◆ Information shown ◆

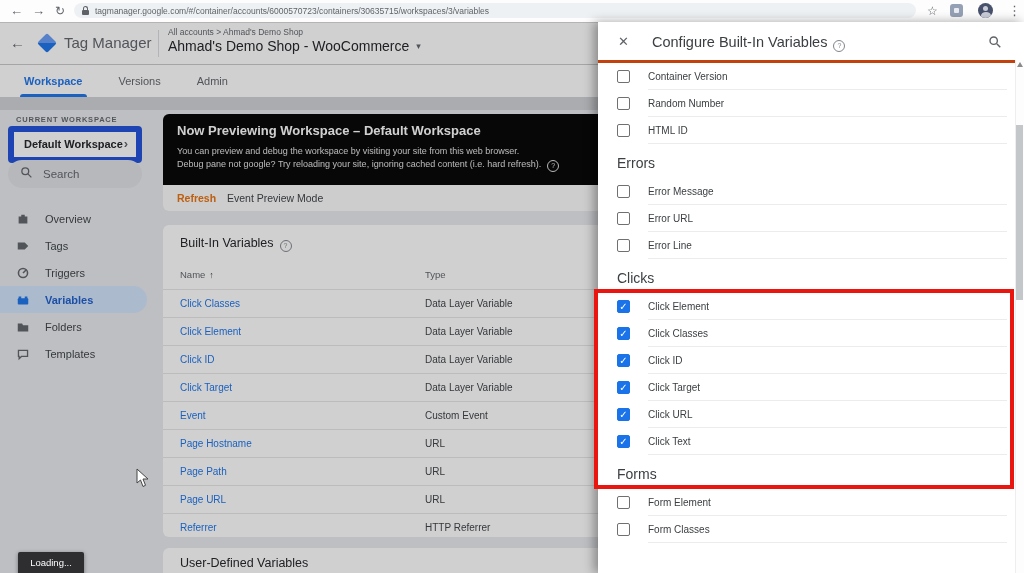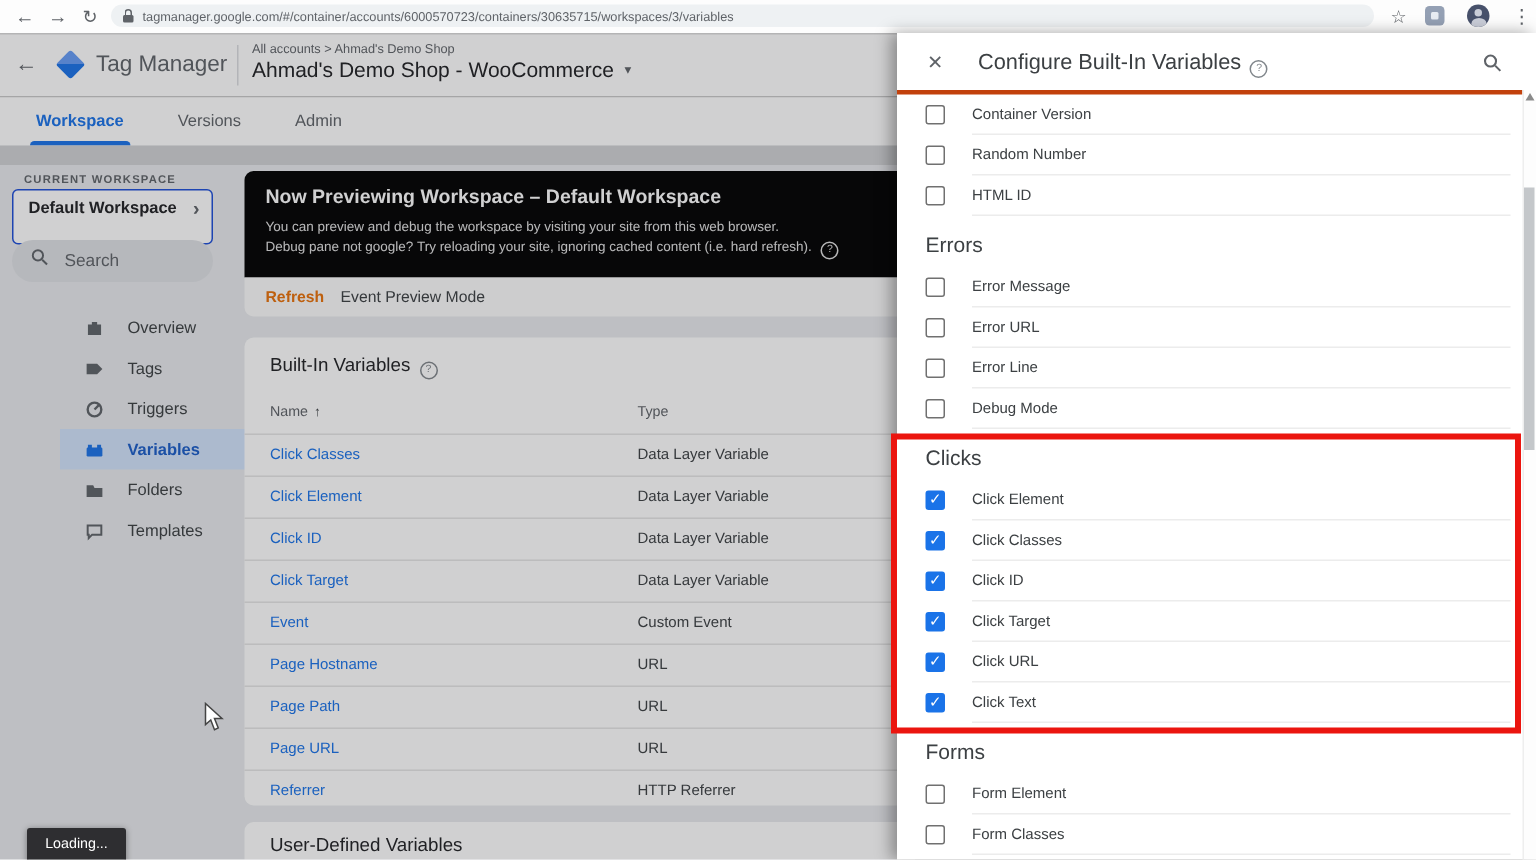--- a/index.html
+++ b/index.html
@@ -42,7 +42,7 @@
 
   
   #cw-label{left:16px;top:115px;font-size:7.5px;font-weight:bold;letter-spacing:0.8px;color:#5f6368;}
-  #ws-card{left:8px;top:126px;width:134px;height:37px;background:#fff;border:1px solid #1d4ed8;border-radius:4px;box-sizing:border-box;}
+  #ws-card{left:8px;top:126px;width:134px;height:37px;background:#fff;border:6px solid #1d4ed8;border-radius:4px;box-sizing:border-box;}
   #ws-name{left:10px;top:0;line-height:24px;font-size:11px;font-weight:bold;color:#202124;}
   #ws-chevron{right:8px;top:0;line-height:24px;font-size:13px;font-weight:bold;color:#5f6368;}
   #search-box{left:8px;top:160px;width:134px;height:28px;background:#dfe1e5;border-radius:14px;display:flex;align-items:center;}

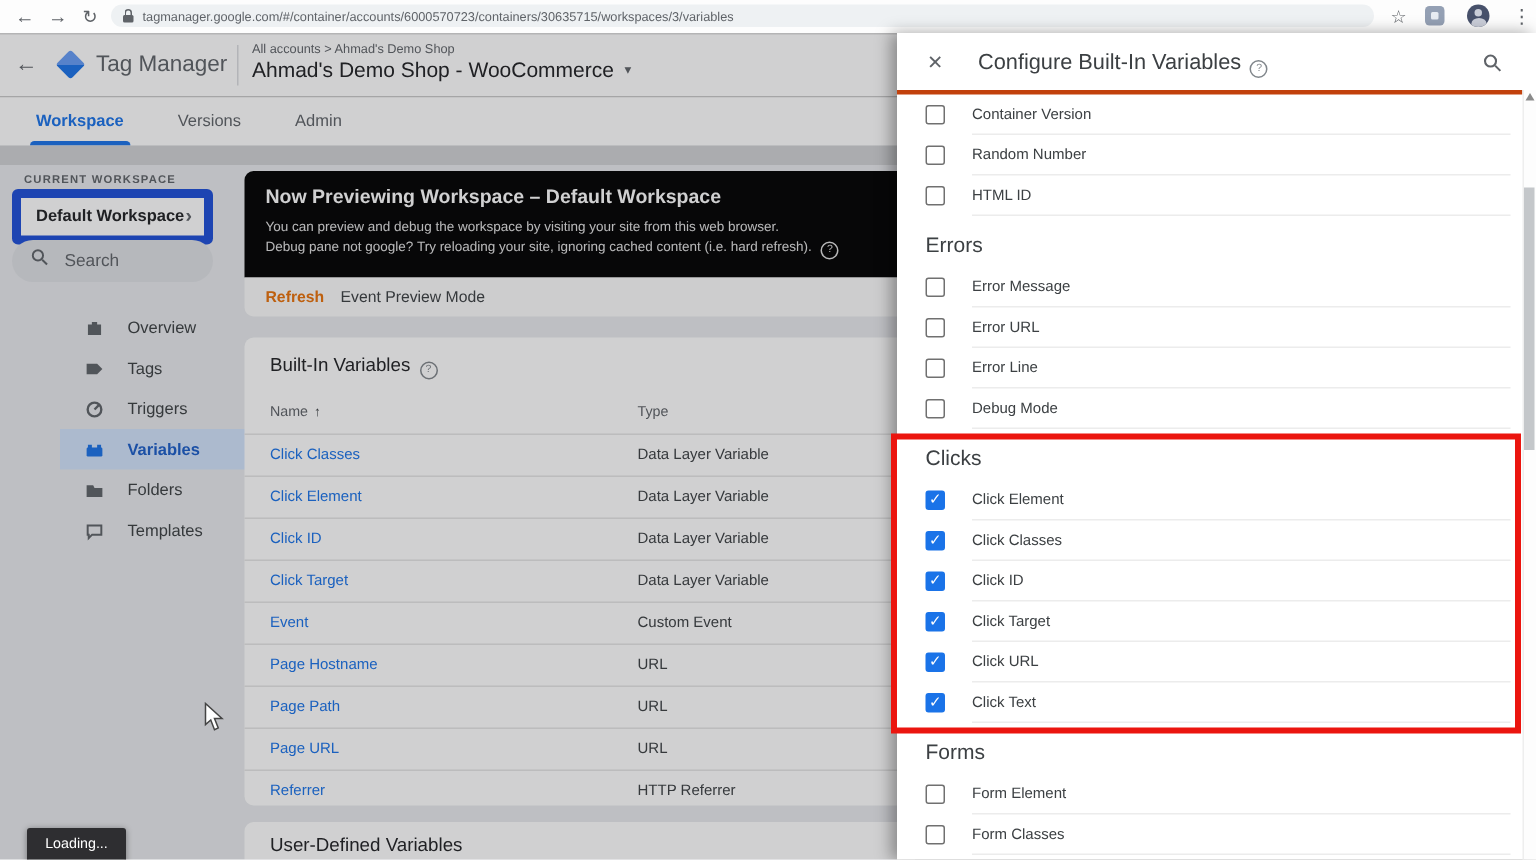--- a/index.html
+++ b/index.html
@@ -48,7 +48,7 @@
   #search-box{left:8px;top:160px;width:134px;height:28px;background:#dfe1e5;border-radius:14px;display:flex;align-items:center;}
   #search-box .mag{margin-left:12px;color:#5f6368;}
   #search-label{margin-left:10px;font-size:11.5px;color:#5f6368;}
-  #nav{left:0;top:205px;width:150px;padding-left:40px;}
+  #nav{left:0;top:205px;width:150px;}
   .nav-item{height:27px;display:flex;align-items:center;padding-left:16px;box-sizing:border-box;color:#5f6368;}
   .nav-item.selected{background:#d2e3fc;border-radius:0 16px 16px 0;width:147px;color:#1a73e8;}
   .nav-icon{width:14px;height:14px;flex:0 0 auto;}

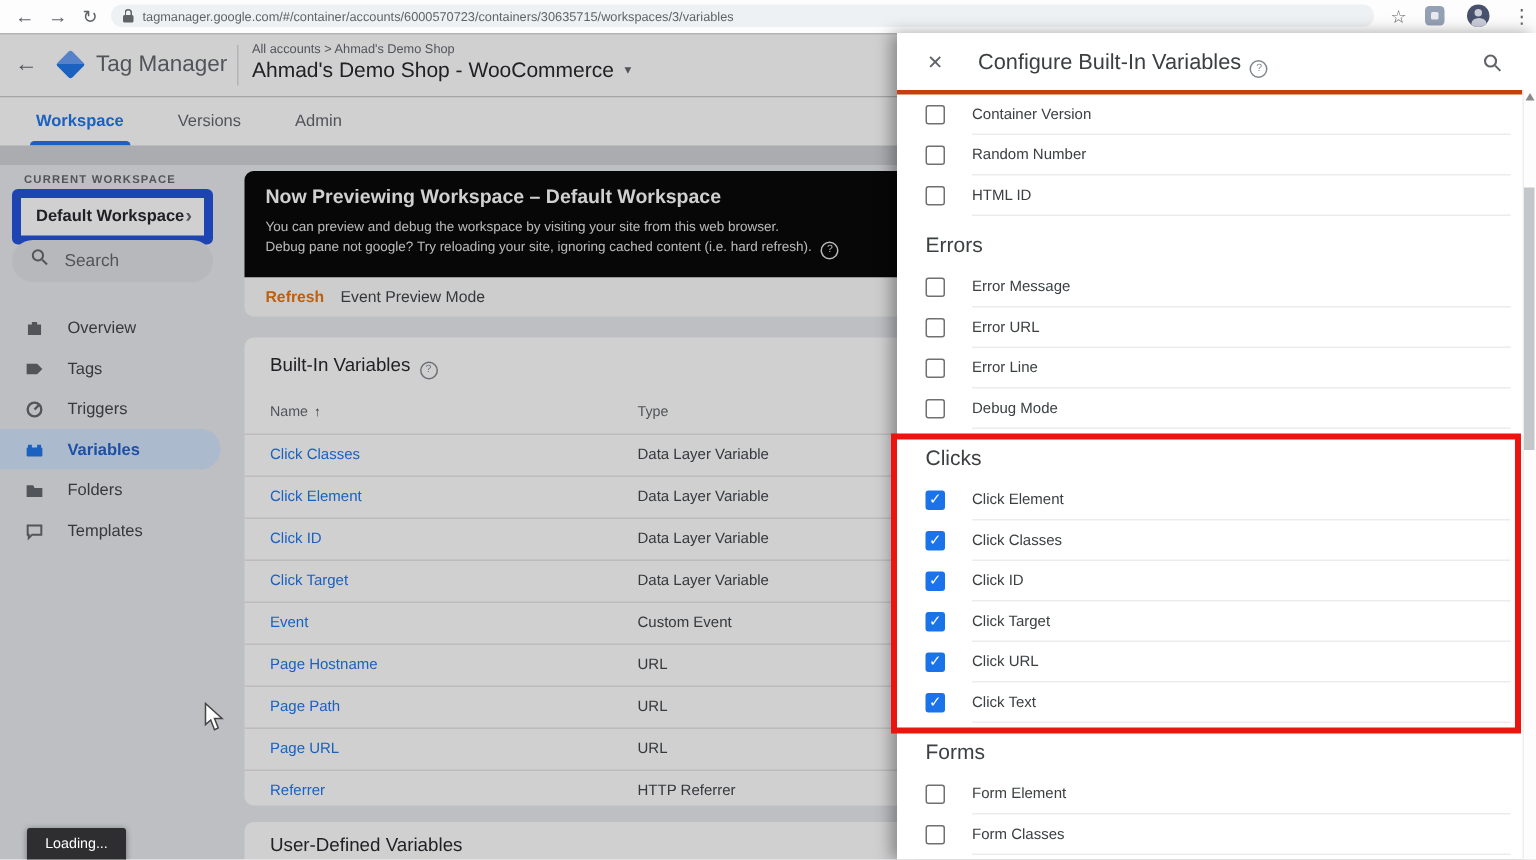--- a/index.html
+++ b/index.html
@@ -319,10 +319,6 @@
           <div class="cb"></div>
           <div class="pl-label">Error Line</div>
         </div>
-        <div class="pl-row">
-          <div class="cb"></div>
-          <div class="pl-label">Debug Mode</div>
-        </div>
         <div class="pl-section">
           <div class="pl-section-text">Clicks</div>
         </div>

◆ Task to complete ◆
From the records given above, copy all lines containing "margin".

◆ Exercise output ◆
   #search-box .mag{margin-left:12px;color:#5f6368;}
   #search-label{margin-left:10px;font-size:11.5px;color:#5f6368;}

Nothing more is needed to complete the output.